Andrew Pollack at the New York Times wrote an article published today entitled “Dawn of Low-Price Mapping Could Broaden DNA Uses.”  The article is about a start-up company called Complete Genomics which will begin sequencing customer’s genomes for $5,000 starting in the second quarter of 2009.  From the article:

“Complete Genomics will not begin its service until the second quarter of next year. By then, the cost of competing technologies will no doubt have fallen further. Just last week, Applied Biosystems, a leading manufacturer, said it expected that its newest machine would allow a human genome to be sequenced for $10,000, although that includes only the cost of consumable materials, not labor or the machinery.”

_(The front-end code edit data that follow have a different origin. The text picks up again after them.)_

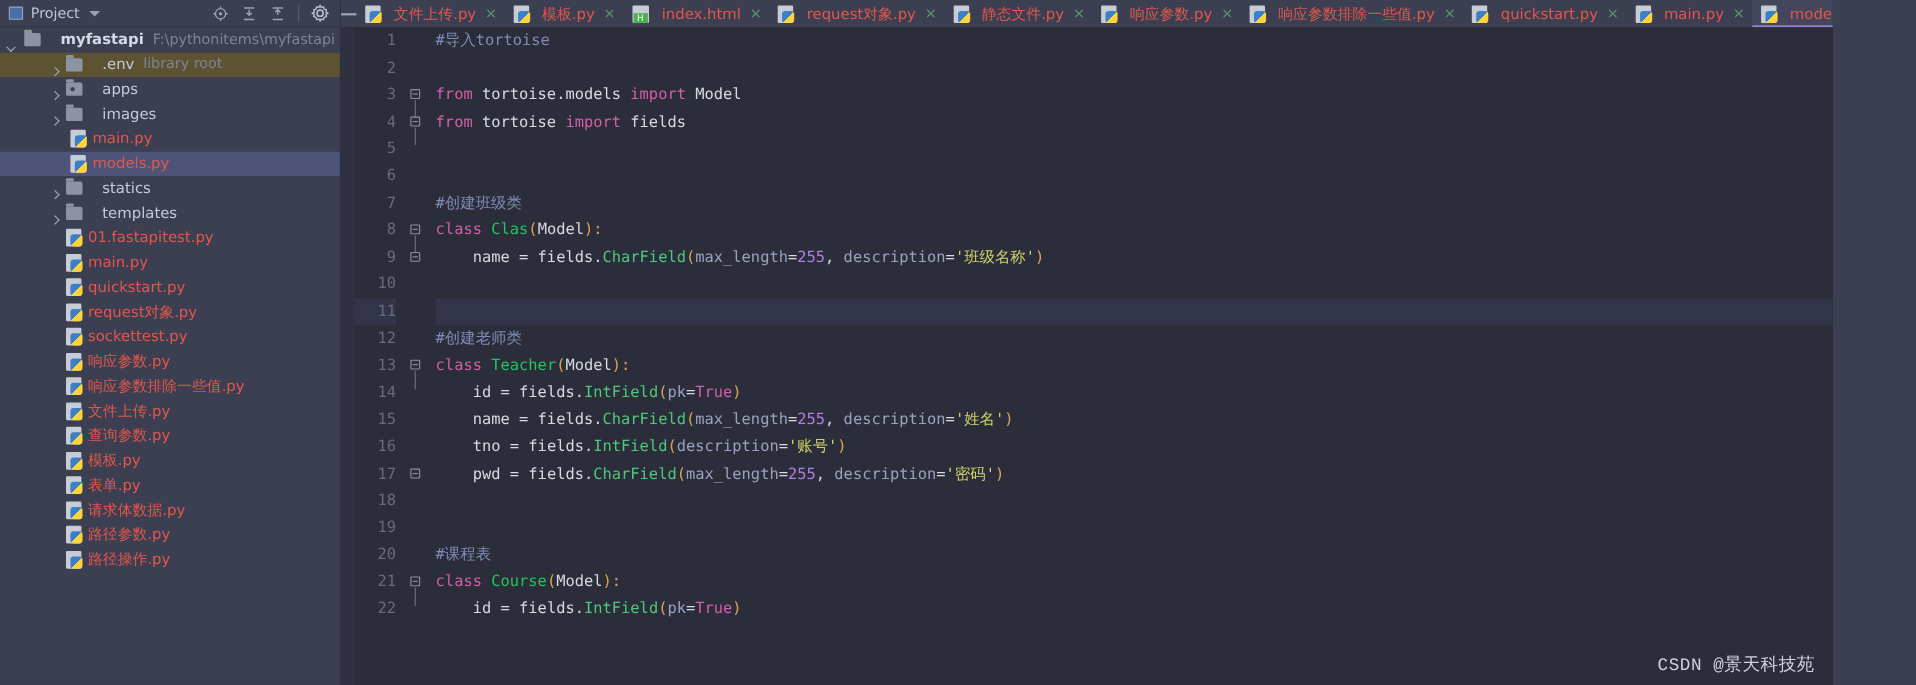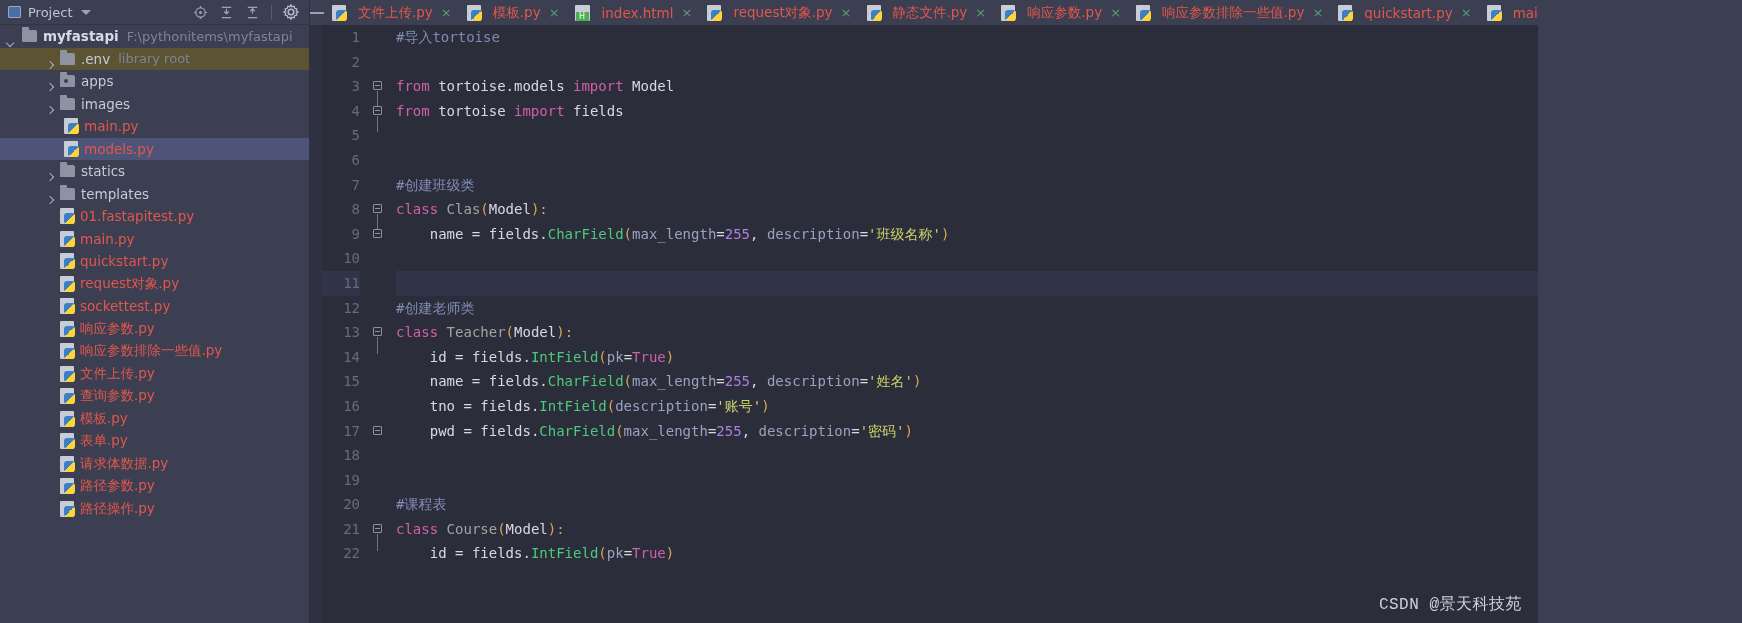"Project" .app { width: 1538px -> 1666px }
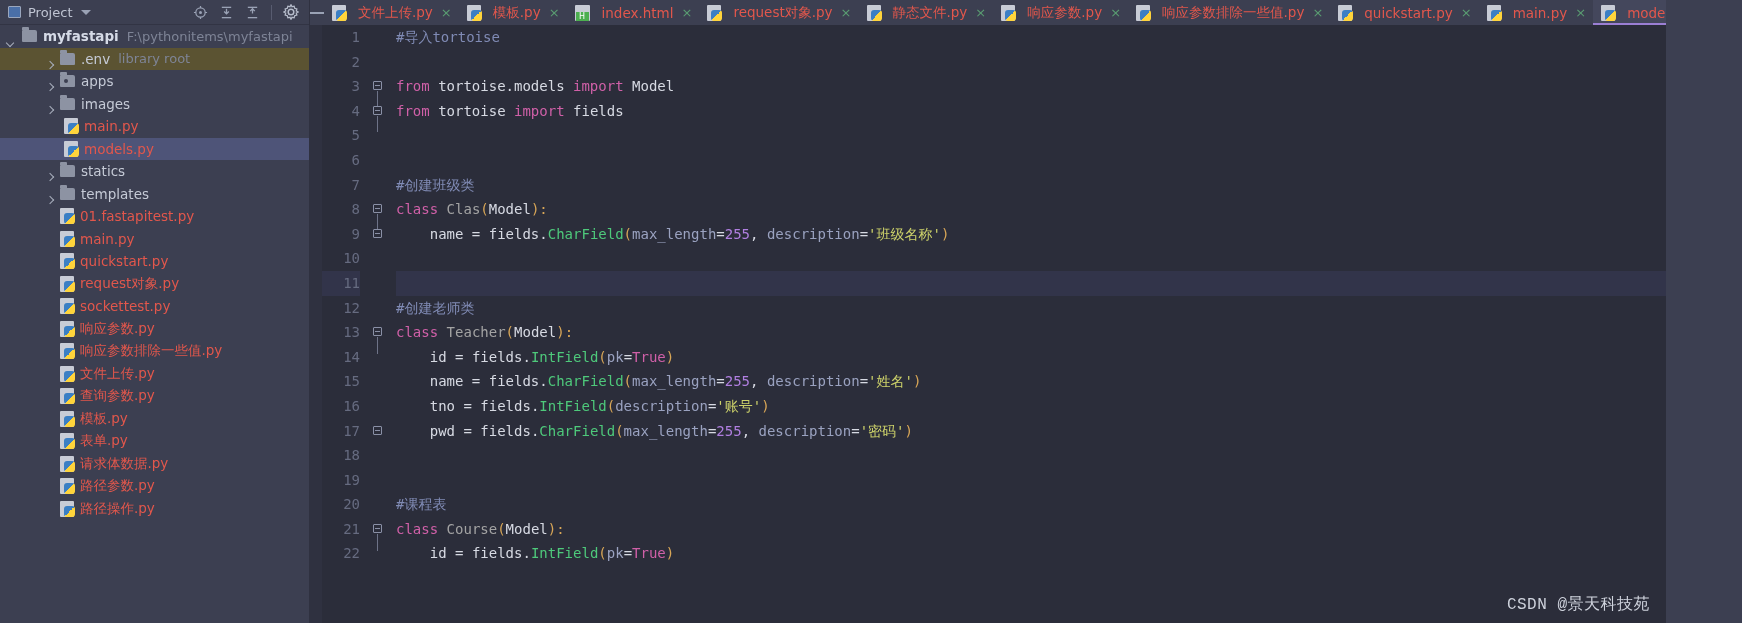"myfastapi" .tname.folder-name { margin-left: none -> 12px }
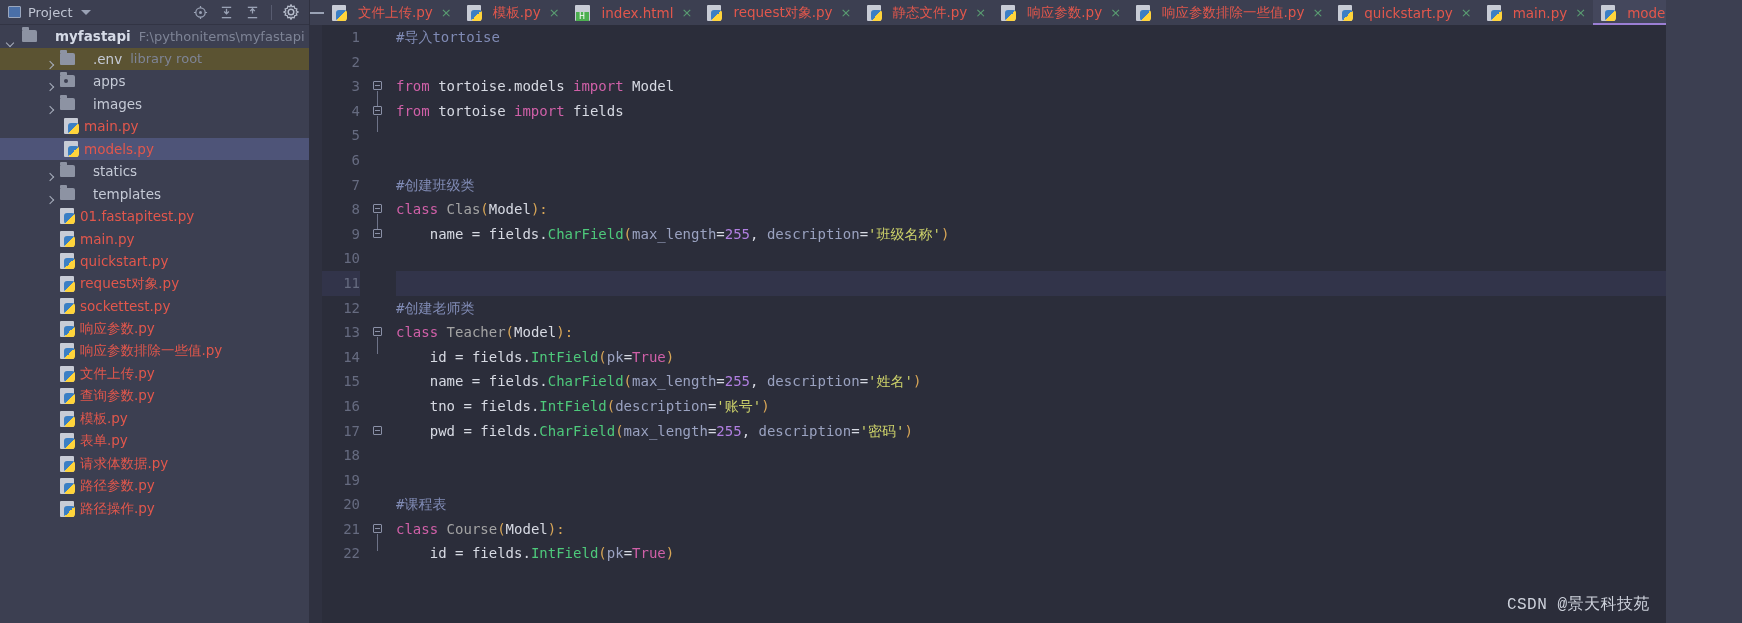"Clas" .c-cls { color: #a3a3a3 -> #22c55e }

The article next mentions Knome, which is still offering complete genomes for $350,000.  I expect that price to drop dramatically within the next few months.  Indeed, as the article points out:

“Complete Genomics will not offer a service to consumers. But it will provide sequencing for consumer-oriented companies like Knome.  Knome is already exploring farming out its sequencing to Complete Genomics. “We anticipate we’d be able to significantly drop our price,” said Jorge C. Conde, the chief executive of Knome, which is based in Cambridge, Mass.”

Interestingly, the company says that they are still making money at $5,000, and hopes to sequence a million genomes by 2013:

“Mr. Reid [the chief executive] said Complete Genomics hoped to perform 1,000 human genome sequences next year and 20,000 in 2010, with a goal of completing a million by 2013. That assumes the company can raise the money and find partners to build 10 sequencing centers at a cost of $50 million each. It also assumes there will be enough demand.”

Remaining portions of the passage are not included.